Exact copies of all the records below should be returned.

(Stored data entries)
--- --- ---

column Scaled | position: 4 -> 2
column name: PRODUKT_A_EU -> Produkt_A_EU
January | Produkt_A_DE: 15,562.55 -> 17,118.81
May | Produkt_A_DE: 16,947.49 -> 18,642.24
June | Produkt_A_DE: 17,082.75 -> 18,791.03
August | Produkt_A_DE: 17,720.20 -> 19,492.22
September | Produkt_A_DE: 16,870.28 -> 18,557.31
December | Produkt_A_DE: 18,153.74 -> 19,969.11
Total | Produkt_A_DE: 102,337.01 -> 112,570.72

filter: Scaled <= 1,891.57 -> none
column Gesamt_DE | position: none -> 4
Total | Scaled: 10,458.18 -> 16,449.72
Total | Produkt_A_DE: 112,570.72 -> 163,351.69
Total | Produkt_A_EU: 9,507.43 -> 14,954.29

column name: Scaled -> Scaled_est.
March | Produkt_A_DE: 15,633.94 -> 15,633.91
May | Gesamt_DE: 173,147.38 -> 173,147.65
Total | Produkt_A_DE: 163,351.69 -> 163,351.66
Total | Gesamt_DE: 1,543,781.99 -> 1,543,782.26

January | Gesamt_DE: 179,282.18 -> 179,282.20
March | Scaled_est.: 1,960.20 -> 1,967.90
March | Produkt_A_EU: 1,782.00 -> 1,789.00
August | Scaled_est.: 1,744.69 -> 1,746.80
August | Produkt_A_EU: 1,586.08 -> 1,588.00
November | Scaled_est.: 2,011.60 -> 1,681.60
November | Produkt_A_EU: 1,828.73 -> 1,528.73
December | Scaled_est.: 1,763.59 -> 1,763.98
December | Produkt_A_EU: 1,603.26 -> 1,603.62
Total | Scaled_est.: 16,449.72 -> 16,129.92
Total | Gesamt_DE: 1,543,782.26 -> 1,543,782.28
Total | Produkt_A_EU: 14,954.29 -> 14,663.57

--- --- ---

Problem solution ->
column Scaled | position: 4 -> 2
column name: PRODUKT_A_EU -> Produkt_A_EU
January | Produkt_A_DE: 15,562.55 -> 17,118.81
May | Produkt_A_DE: 16,947.49 -> 18,642.24
June | Produkt_A_DE: 17,082.75 -> 18,791.03
August | Produkt_A_DE: 17,720.20 -> 19,492.22
September | Produkt_A_DE: 16,870.28 -> 18,557.31
December | Produkt_A_DE: 18,153.74 -> 19,969.11
Total | Produkt_A_DE: 102,337.01 -> 112,570.72

filter: Scaled <= 1,891.57 -> none
column Gesamt_DE | position: none -> 4
Total | Scaled: 10,458.18 -> 16,449.72
Total | Produkt_A_DE: 112,570.72 -> 163,351.69
Total | Produkt_A_EU: 9,507.43 -> 14,954.29

column name: Scaled -> Scaled_est.
March | Produkt_A_DE: 15,633.94 -> 15,633.91
May | Gesamt_DE: 173,147.38 -> 173,147.65
Total | Produkt_A_DE: 163,351.69 -> 163,351.66
Total | Gesamt_DE: 1,543,781.99 -> 1,543,782.26

January | Gesamt_DE: 179,282.18 -> 179,282.20
March | Scaled_est.: 1,960.20 -> 1,967.90
March | Produkt_A_EU: 1,782.00 -> 1,789.00
August | Scaled_est.: 1,744.69 -> 1,746.80
August | Produkt_A_EU: 1,586.08 -> 1,588.00
November | Scaled_est.: 2,011.60 -> 1,681.60
November | Produkt_A_EU: 1,828.73 -> 1,528.73
December | Scaled_est.: 1,763.59 -> 1,763.98
December | Produkt_A_EU: 1,603.26 -> 1,603.62
Total | Scaled_est.: 16,449.72 -> 16,129.92
Total | Gesamt_DE: 1,543,782.26 -> 1,543,782.28
Total | Produkt_A_EU: 14,954.29 -> 14,663.57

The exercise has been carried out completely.